Wo ein Wald vorhanden und nutzbar ist, dient er als Aufenthaltsort der klassischen Waldkindergärten. Es gibt daneben auch Strand-, Park- und Bauernhofkindergärten.

1.4 Der klassische und der integrierte Naturkindergarten

Es können zwei verschiedenen Formen von Naturkindergärten unterschieden werden: der klassische und der integrierte Wald- und Naturkindergarten (vgl. Miklitz 2000, S. 9). Wenn im Nachfolgenden der Begriff „Naturkindergarten“ verwendet wird, sind immer auch Waldkindergärten gemeint.

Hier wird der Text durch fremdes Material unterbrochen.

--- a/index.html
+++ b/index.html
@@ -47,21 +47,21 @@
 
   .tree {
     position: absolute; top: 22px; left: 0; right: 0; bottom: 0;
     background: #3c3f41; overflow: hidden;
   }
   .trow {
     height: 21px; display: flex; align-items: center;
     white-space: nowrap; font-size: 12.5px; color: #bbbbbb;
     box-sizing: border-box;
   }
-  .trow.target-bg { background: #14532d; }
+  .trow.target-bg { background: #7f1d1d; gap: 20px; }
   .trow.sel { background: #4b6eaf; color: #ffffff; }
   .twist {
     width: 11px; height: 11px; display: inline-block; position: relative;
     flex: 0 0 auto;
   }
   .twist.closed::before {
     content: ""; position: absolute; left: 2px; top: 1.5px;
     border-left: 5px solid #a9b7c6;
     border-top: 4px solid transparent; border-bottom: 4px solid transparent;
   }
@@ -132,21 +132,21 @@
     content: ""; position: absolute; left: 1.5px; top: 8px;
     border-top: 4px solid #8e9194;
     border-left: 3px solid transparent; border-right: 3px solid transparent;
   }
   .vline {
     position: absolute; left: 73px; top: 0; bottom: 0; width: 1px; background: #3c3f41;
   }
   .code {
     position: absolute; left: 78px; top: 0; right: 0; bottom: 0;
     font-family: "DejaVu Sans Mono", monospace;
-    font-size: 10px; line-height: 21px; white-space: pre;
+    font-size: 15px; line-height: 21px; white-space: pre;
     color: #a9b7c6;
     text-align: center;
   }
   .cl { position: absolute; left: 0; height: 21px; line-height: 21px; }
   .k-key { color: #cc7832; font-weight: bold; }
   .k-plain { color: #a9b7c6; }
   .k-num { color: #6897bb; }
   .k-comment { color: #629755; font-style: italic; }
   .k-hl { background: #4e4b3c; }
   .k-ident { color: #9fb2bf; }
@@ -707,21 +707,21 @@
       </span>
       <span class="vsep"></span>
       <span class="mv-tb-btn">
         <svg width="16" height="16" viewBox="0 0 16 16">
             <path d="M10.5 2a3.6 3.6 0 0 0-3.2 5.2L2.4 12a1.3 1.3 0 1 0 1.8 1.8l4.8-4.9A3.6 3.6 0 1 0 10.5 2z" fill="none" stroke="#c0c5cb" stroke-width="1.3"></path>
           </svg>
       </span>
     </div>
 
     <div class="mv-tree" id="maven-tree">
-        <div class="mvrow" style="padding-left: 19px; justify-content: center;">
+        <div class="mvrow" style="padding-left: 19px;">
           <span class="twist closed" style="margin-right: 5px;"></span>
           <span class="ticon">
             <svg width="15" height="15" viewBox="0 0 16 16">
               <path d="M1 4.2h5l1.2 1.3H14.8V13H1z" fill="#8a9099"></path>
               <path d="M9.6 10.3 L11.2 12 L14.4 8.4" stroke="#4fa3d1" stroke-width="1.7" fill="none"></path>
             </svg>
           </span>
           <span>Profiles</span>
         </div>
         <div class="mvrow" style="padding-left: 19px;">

1.4.1 Der klassische Kindergarten im Naturraum

Ein Naturkindergarten benötigt eine auf die besonderen Strukturen und Bedingungen im Naturraum abgestimmte naturpädagogische Konzeption. Die Kinder befinden sich täglich in der Natur. Da die Schutzunterkünfte von der Größe her in der Regel sehr beschränkt sind, sollten sie nur in Ausnahmefällen benutzt werden. In einem klassischen Naturkindergarten verbringen die Kinder grundsätzlich mindestens 75 Prozent der Kindergartenzeit im Naturraum. Eine Kindergartengruppe, die konzeptionell verankert einige Zeit des Tages in der Natur verbringt, ist somit noch keine Naturkindergartengruppe.